The Elixhauser Comorbidity Indexes and predefined comorbidities in available databases were used to identify cardiovascular and extracardiac comorbidities. ICD‐9 indicates International Classification of Diseases, Ninth Revision; and ICD‐10, International Classification of Diseases, Tenth Revision.
The study included patients from January 1 to December 31 of 2007 and 2017. According to the latest available data from NIS, we selected this snapshot to observe the changes in a time frame of a decade. Hospitalizations among young Black patients between the ages of 18 and 44 years have been included. The demographic and comorbid risk factors controlled in the multivariable logistic regression analyses included age in years at admission, sex, elective versus nonelective admission, primary expected payer, median household income national quartile for patient zip code, admission day being a weekend, bed size of hospital, location/teaching status of hospital, region of hospital, AIDS, alcohol abuse, deficiency anemias, rheumatoid arthritis/collagen vascular diseases, chronic blood loss anemia, congestive heart failure, chronic pulmonary disease, coagulopathy, depression, hyperlipidemia, smoking, diabetes (uncomplicated and with long‐term complications), drug abuse, hypertension, hypothyroidism, liver disease, lymphoma, fluid and electrolyte disorders, metastatic cancer, other neurologic disorders, obesity, peripheral vascular disorders, pulmonary circulation disorders, renal failure, solid tumor without metastasis, valvular disease, and personal history of sudden cardiac arrest; and this list is included in footnotes.

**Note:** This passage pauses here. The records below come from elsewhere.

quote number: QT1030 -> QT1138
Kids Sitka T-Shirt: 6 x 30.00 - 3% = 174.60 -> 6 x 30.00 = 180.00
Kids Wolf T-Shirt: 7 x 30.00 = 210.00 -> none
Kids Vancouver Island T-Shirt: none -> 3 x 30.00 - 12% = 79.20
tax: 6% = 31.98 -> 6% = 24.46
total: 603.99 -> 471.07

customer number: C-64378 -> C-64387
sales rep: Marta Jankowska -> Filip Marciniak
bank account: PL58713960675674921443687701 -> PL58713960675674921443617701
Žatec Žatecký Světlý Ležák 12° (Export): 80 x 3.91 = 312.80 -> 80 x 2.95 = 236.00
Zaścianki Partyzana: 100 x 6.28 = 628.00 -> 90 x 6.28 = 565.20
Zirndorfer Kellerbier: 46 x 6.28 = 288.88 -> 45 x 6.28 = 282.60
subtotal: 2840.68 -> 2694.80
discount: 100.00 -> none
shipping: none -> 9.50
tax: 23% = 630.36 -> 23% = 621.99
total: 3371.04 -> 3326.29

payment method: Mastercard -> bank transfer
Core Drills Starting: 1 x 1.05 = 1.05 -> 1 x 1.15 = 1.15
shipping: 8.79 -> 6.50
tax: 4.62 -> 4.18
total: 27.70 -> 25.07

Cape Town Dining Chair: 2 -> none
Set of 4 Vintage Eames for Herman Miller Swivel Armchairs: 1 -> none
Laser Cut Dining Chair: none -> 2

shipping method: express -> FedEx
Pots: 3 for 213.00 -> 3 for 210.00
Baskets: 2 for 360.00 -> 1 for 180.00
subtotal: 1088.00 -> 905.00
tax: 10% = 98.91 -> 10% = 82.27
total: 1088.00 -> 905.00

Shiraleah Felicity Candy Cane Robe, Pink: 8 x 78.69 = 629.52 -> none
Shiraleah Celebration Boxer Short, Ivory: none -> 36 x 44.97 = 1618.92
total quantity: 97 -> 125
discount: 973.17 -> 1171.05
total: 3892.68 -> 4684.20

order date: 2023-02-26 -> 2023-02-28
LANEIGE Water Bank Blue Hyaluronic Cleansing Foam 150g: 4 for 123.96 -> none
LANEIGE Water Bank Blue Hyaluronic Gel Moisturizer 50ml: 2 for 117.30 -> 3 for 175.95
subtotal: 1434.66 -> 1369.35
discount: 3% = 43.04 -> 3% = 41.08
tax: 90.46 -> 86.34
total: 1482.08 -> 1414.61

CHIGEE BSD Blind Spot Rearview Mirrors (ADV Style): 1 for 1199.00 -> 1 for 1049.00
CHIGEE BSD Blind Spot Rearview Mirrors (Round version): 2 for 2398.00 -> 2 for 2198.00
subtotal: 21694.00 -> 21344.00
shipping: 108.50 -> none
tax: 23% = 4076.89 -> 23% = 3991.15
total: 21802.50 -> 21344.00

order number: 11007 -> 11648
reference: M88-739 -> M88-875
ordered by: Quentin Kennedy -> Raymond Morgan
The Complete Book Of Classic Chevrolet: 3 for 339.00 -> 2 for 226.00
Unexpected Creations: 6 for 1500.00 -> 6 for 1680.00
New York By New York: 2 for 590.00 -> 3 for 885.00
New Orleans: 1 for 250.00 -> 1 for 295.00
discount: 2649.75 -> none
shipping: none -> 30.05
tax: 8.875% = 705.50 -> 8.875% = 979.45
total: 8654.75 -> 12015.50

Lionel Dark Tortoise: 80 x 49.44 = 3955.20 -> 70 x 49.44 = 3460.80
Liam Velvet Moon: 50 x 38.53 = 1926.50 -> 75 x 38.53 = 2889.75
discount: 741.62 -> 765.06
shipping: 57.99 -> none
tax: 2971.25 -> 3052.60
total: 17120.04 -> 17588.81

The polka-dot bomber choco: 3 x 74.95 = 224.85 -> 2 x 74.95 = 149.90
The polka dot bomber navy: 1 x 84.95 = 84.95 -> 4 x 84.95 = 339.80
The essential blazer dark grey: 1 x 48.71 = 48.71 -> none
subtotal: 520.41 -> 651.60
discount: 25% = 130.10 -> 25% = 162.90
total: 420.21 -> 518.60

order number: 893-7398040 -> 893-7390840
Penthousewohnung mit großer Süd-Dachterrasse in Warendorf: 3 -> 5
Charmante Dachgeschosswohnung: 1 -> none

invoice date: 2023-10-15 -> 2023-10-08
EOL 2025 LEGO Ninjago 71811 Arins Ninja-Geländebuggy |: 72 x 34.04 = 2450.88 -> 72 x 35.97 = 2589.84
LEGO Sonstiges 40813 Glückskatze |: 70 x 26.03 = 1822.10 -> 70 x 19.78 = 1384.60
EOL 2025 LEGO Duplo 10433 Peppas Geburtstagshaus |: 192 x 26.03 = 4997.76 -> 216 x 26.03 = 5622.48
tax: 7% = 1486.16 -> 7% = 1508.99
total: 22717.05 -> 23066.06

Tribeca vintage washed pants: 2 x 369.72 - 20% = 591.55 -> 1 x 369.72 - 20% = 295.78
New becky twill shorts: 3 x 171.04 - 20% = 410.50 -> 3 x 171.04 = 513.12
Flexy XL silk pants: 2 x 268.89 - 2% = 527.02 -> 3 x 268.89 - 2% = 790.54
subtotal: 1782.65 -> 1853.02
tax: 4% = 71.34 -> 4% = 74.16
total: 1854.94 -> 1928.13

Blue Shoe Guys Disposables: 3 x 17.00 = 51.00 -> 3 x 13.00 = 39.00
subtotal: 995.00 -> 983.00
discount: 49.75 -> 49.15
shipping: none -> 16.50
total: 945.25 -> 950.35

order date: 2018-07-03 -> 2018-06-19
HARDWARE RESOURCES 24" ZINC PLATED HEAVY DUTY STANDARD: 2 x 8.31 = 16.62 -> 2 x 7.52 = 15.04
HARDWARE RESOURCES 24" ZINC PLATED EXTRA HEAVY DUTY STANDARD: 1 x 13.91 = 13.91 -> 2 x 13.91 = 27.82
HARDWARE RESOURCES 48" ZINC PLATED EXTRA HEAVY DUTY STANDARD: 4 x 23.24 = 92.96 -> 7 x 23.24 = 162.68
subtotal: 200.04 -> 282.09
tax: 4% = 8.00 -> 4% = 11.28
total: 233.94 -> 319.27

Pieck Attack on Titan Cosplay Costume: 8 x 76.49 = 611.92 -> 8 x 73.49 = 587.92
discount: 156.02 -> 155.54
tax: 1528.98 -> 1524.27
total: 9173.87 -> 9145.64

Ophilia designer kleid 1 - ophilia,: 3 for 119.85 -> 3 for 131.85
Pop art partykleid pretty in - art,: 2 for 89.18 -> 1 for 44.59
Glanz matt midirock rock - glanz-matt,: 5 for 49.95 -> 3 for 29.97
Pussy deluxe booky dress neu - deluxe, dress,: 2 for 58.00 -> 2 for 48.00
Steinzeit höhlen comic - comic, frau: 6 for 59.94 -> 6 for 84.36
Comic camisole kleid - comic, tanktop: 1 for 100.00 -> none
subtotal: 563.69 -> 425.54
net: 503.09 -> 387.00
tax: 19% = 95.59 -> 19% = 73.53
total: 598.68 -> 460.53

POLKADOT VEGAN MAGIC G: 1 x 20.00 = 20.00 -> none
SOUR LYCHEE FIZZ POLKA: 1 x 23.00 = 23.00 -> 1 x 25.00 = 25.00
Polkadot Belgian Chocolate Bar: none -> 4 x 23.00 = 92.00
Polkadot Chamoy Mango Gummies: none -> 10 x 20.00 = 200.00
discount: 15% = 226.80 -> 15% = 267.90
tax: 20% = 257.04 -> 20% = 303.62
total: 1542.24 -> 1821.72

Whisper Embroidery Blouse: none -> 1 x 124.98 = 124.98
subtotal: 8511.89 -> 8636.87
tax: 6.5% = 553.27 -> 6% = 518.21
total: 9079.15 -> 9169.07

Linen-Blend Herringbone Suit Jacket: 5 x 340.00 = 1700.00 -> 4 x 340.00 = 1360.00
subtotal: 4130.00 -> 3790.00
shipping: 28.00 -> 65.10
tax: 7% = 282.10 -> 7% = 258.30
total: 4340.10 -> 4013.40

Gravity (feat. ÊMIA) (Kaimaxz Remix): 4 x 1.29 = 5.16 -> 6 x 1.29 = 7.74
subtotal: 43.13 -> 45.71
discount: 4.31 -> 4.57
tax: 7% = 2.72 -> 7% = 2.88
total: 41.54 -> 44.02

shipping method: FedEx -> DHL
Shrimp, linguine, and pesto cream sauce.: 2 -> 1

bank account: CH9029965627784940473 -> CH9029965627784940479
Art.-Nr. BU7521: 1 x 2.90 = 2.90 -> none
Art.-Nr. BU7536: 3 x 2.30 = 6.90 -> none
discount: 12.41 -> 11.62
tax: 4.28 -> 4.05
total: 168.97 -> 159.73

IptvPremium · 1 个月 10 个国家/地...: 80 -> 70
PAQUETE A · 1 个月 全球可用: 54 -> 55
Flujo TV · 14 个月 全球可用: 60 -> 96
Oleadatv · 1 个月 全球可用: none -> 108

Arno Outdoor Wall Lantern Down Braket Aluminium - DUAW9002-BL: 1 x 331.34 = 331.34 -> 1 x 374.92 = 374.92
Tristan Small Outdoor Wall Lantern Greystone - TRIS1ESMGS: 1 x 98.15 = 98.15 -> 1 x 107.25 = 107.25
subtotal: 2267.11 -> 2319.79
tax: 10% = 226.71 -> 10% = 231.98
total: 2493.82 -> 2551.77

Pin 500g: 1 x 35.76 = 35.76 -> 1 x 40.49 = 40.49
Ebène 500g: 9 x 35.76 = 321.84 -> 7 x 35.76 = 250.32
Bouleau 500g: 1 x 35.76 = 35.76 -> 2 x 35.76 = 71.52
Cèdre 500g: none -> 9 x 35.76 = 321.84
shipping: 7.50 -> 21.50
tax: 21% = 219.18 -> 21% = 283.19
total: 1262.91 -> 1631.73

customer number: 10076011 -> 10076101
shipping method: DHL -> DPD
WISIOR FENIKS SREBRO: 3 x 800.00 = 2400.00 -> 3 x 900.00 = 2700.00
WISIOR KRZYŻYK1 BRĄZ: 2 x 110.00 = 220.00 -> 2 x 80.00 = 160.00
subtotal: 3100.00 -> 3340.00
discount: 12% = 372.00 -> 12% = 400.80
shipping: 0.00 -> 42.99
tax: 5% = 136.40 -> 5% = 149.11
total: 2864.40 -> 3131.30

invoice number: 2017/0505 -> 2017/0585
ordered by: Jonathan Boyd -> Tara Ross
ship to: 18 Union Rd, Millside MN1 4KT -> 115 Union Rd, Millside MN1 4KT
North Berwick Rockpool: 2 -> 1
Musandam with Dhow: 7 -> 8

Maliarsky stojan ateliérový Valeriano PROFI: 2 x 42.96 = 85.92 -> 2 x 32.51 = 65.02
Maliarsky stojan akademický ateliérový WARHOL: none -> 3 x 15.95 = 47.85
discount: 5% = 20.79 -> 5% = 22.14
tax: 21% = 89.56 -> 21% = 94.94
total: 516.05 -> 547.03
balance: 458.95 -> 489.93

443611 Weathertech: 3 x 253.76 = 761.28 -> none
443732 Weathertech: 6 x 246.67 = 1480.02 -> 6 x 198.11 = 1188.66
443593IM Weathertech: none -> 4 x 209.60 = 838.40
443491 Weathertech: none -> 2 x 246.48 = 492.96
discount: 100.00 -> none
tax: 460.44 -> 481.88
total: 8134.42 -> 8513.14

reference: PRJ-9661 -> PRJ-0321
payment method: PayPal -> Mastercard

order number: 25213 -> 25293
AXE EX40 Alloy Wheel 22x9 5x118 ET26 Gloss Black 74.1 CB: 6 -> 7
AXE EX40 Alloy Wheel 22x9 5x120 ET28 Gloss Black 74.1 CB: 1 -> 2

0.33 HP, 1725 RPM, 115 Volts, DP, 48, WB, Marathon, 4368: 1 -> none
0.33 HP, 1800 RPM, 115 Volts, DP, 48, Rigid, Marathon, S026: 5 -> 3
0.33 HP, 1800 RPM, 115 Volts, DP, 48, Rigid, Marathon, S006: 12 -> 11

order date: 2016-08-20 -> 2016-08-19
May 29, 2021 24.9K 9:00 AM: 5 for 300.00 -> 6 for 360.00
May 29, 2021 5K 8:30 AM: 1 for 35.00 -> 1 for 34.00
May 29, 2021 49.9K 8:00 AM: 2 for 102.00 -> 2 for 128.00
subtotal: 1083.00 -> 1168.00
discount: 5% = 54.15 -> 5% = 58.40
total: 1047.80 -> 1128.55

MACE was defined as all‐cause mortality, acute myocardial infarction and/or coronary intervention (percutaneous coronary intervention/coronary artery bypass grafting), cardiogenic shock, cardiac arrest, ventricular fibrillation/flutter, and pulmonary embolism. We compared sociodemographic characteristics, comorbidities, and inpatient outcomes for MACEs, including coronary intervention, from the 2017 cohort versus 2007 cohort or can use group (Table 2).
Table 2.
Baseline Demographics, Comorbidities, and In‐Hospital Outcomes of Young (Aged 18–44 Years) Black Patients Hospitalized in 2007 Versus 2017
Variables | 2007 (n=1 341 068) | 2017 (n=1 581 675) | Total (n=2 922 743) | P value* |
---|---|---|---|---|
Age at admission, median (IQR), y | 31 (24–38) | 30 (25–37) | 31 (24–37) | <0.001 |
Sex | <0.001 | |||
Men | 28.8 | 30.4 | 29.7 | |
Women | 71.2 | 69.6 | 70.3 | |
Nonelective admissions | 75.00 | 76.8 | 76.0 | <0.001 |
Primary expected payer | <0.001 | |||
Medicare | 9.7 | 10.2 | 10.0 | |
Medicaid | 40.6 | 50.7 | 46.0 | |
Private, including HMO | 31.1 | 27.2 | 28.9 | |
Self‐pay/no charges/others | 12.0 | 8.2 | 10.0 | |
Location/teaching status of hospital | <0.001 | |||
Rural | 6.7 | 4.9 | 5.7 | |
Urban nonteaching | 32.6 | 16.1 | 23.6 | |
Urban teaching | 60.7 | 79.1 | 70.7 | |
Comorbidities | ||||
Alcohol abuse | 4.1 | 3.8 | 3.9 | <0.001 |
Rheumatoid arthritis/collagen vascular diseases | 1.4 | 1.8 | 1.6 | <0.001 |
Chronic blood loss anemia | 6.3 | 9.3 | 8.0 | <0.001 |
Congestive heart failure | 1.8 | 2.8 | 2.4 | <0.001 |
Chronic pulmonary disease | 9.1 | 12.3 | 10.9 | <0.001 |
Coagulopathy | 1.7 | 3.2 | 2.5 | <0.001 |
Depression | 4.0 | 6.8 | 5.5 | <0.001 |
Hypertension (secondary/complicated) | 19.6 | 21.1 | 20.4 | <0.001 |
Diabetes, uncomplicated | 6.5 | 3.9 | 5.1 | <0.001 |
Diabetes with chronic complications | 1.7 | 5.4 | 3.7 | <0.001 |
Hyperlipidemia | 4.3 | 5.5 | 5.0 | <0.001 |
Smoking | 13.3 | 27.4 | 21.0 | <0.001 |
Drug abuse | 9.5 | 9.1 | 9.3 | <0.001 |
Hypothyroidism | 1.3 | 1.8 | 1.6 | <0.001 |
Liver disease | 1.0 | 1.7 | 1.4 | <0.001 |
Fluid and electrolyte disorders | 11.4 | 16.3 | 14.0 | <0.001 |
Other neurologic disorders | 3.3 | 4.5 | 4.0 | <0.001 |
Obesity | 8.1 | 16.6 | 12.7 | <0.001 |
Peripheral vascular diseases | 0.5 | 0.7 | 0.6 | <0.001 |
Pulmonary circulation disorders | 0.6 | 0.5 | 0.5 | <0.001 |
Chronic kidney disease | 4.7 | 6.0 | 5.4 | <0.001 |
Valvular heart disease | 0.9 | 0.8 | 0.8 | <0.001 |
Data are given as percentage unless otherwise indicated. HMO indicates health maintenance organization; and IQR, interquartile range.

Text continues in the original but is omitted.